Selon les responsables britanniques, depuis l’arraisonnement du navire, le pétrole à bord appartient désormais « légalement » au Royaume-Uni. Les sources n’ont pas précisé quelle loi « légale » exactement les autorités britanniques avaient invoquée.
À vendre ou « à usage personnel »
Les responsables britanniques envisagent de mettre le pétrole en vente — sa valeur marchande s’élève à environ 35 millions de livres sterling (plus de 40 millions d'euros). Il est prévu que les recettes soient affectées aux besoins militaires de l’Ukraine. D’après le journal, les autorités britanniques pourraient organiser une vente aux enchères pour écouler le pétrole russe provenant du pétrolier. Les sources ont précisé que le navire lui-même serait finalement renvoyé en Russie une fois l’enquête de l’Agence nationale de lutte contre la criminalité terminée.
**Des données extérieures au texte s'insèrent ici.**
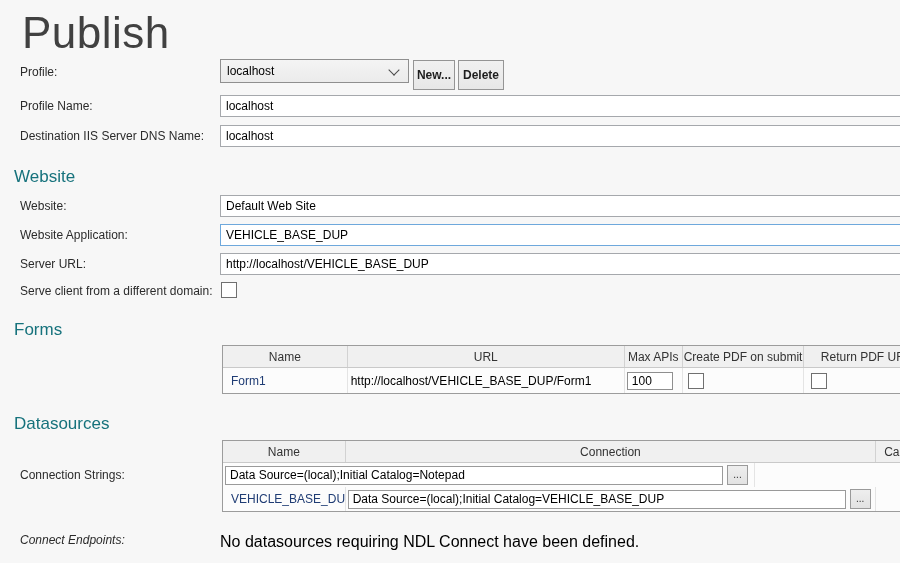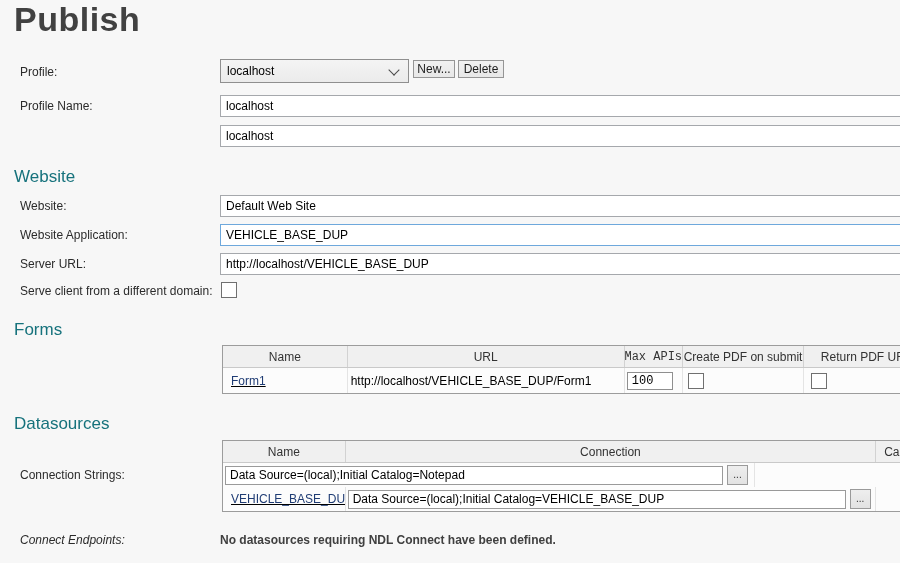--- a/index.html
+++ b/index.html
@@ -6,8 +6,8 @@
     background:#f7f7f7;font-family:"Liberation Sans","DejaVu Sans",sans-serif;}
   .page{position:relative;width:900px;height:563px;}
 
-  .title{position:absolute;left:14px;top:0px;font-size:34px;font-weight:700;
-    color:#414141;letter-spacing:0.5px;margin:0;}
+  .title{position:absolute;left:14px;top:0px;font-size:44px;font-weight:400;
+    color:#414141;letter-spacing:0.5px;margin:8px;}
 
   .section-hdr{position:absolute;left:14px;font-size:17px;color:#16727c;margin:0;font-weight:400;}
   #hdr-website{top:167px;}

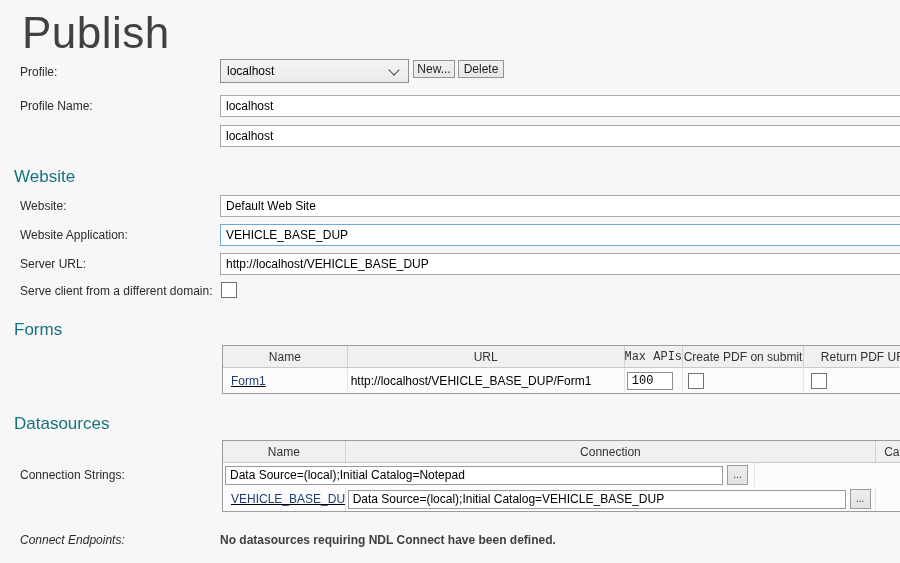--- a/index.html
+++ b/index.html
@@ -32,9 +32,9 @@
   .chev{width:7px;height:7px;border-right:1px solid #4a4a4a;border-bottom:1px solid #4a4a4a;
     transform:rotate(45deg);margin-right:10px;margin-top:-3px;}
 
-  .btn{position:absolute;height:18px;background:linear-gradient(#f1f1f1,#e7e7e7);
+  .btn{position:absolute;height:30px;background:linear-gradient(#f1f1f1,#e7e7e7);
     border:1px solid #959595;font-size:12px;color:#1e1e1e;box-sizing:border-box;
-    font-family:inherit;padding:0;}
+    font-family:inherit;padding:0;font-weight:bold;}
   #btn-new{left:413px;top:60px;width:42px;}
   #btn-delete{left:458px;top:60px;width:46px;}
 

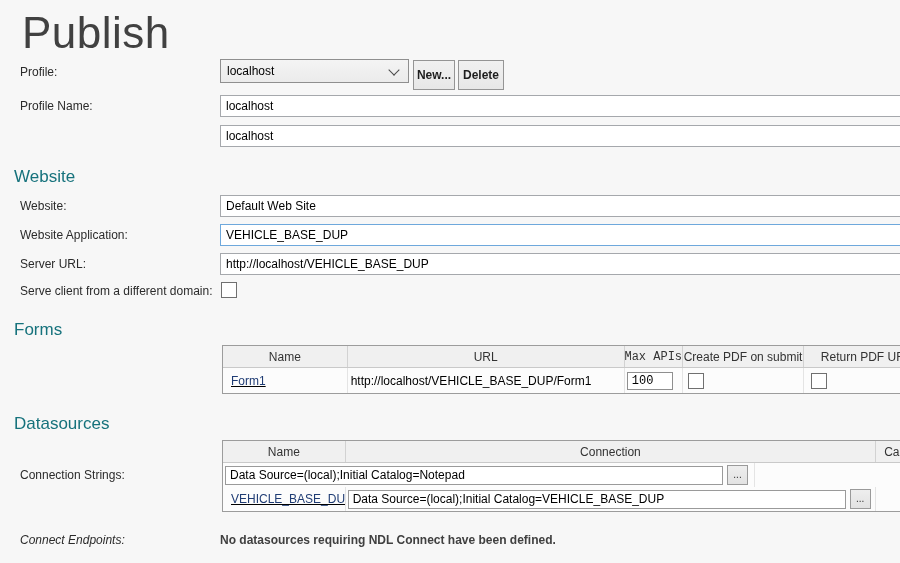--- a/index.html
+++ b/index.html
@@ -103,6 +103,7 @@
   <span class="lbl" id="lbl-profile-name">Profile Name:</span>
   <input class="wide-input" id="in-profile-name" value="localhost" style="">
 
+  <span class="lbl" id="lbl-dns">Destination IIS Server DNS Name:</span>
   <input class="wide-input" id="in-dns" value="localhost" style="">
 
   <h2 class="section-hdr" id="hdr-website">Website</h2>

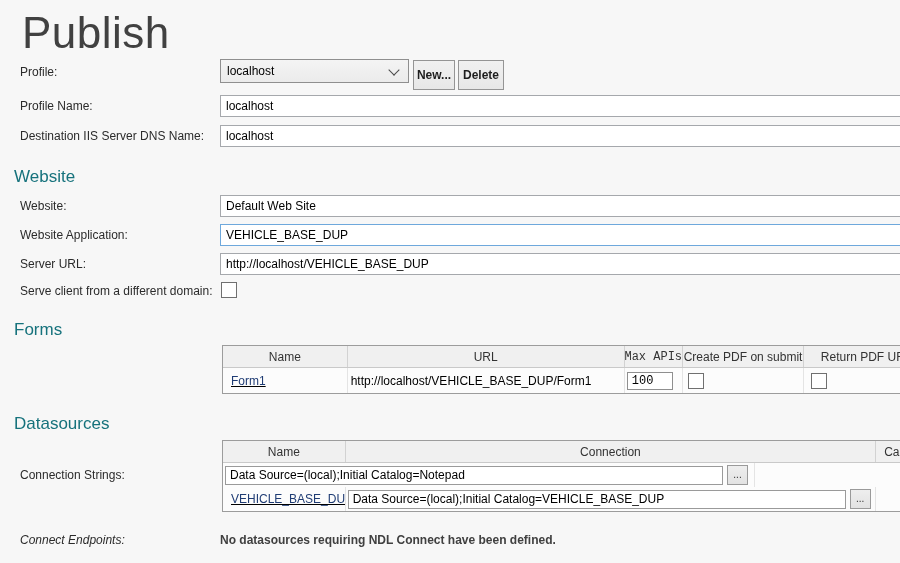--- a/index.html
+++ b/index.html
@@ -65,7 +65,7 @@
   .frow{height:25px;}
   .drow{height:24px;}
 
-  .c-name{width:125px;}  .c-url{width:278px;}  .c-max{width:58px;font-family:Liberation Mono, monospace;}
+  .c-name{width:125px;}  .c-url{width:278px;}  .c-max{width:58px;}
   .c-cpdf{width:122px;}  .c-rpdf{width:124px;border-right:none;}
   .d-name{width:123px;}  .d-conn{width:532px;} .d-cat{width:62px;border-right:none;}
 

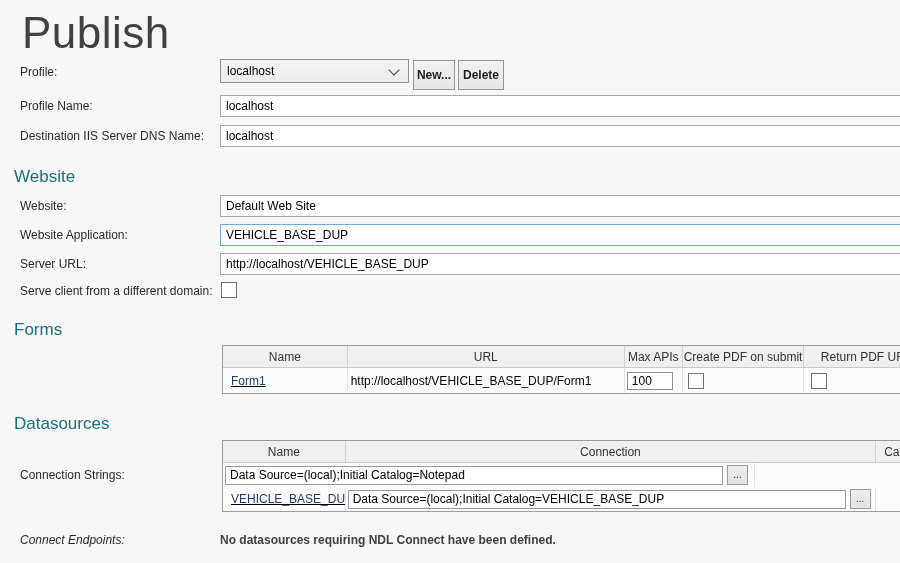--- a/index.html
+++ b/index.html
@@ -70,7 +70,7 @@
   .d-name{width:123px;}  .d-conn{width:532px;} .d-cat{width:62px;border-right:none;}
 
   .link{color:#1f3c74;cursor:pointer;text-decoration:none;}
-  .pad8{padding-left:8px;text-decoration:underline;}
+  .pad8{padding-left:8px;}
   .pad3{padding-left:3px;text-align:right;}
 
   .small-input{width:46px;height:18px;box-sizing:border-box;border:1px solid #8f8f8f;

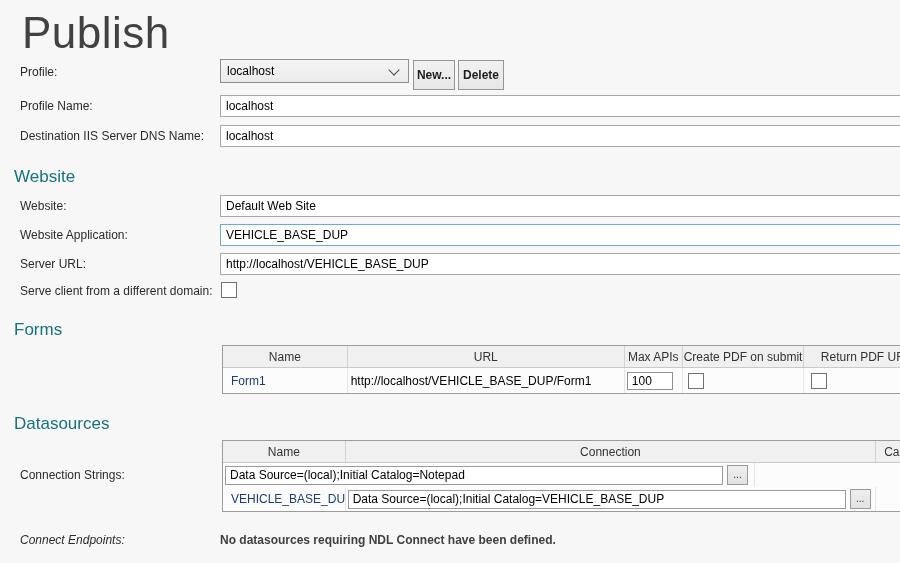--- a/index.html
+++ b/index.html
@@ -83,7 +83,7 @@
   .cellpad{padding-left:5px;}
   .cellpad2{padding-left:7px;}
 
-  .endpoint-text{position:absolute;left:220px;top:533px;font-size:12px;color:#404040;font-weight:bold;}
+  .endpoint-text{position:absolute;left:220px;top:533px;font-size:16px;color:#000000;}
 </style>
 </head>
 <body>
Selon le Telegraph, ce projet en est encore à ses débuts. Les autorités britanniques envisagent toutefois de verser directement des fonds à Kiev ou d’acheter du matériel militaire destiné aux forces armées ukrainiennes.
Les responsables britanniques envisagent également une autre option : raffiner le pétrole saisi au Royaume-Uni et l’utiliser pour alimenter les foyers en énergie. Toutefois, précise le journal, les autorités britanniques ne savent pas encore clairement comment, d’un point de vue juridique, le transférer de la propriété de l’État à celle des compagnies énergétiques.
Le Premier ministre britannique, Keir Starmer, a annoncé le 14 juin que, sur son ordre, l’armée britannique avait intercepté pour la première fois le pétrolier Smyrtos dans la Manche. Après une opération d’abordage de six heures, le navire a été mis à l’ancre au large de la côte sud de l’Angleterre pour y être surveillé.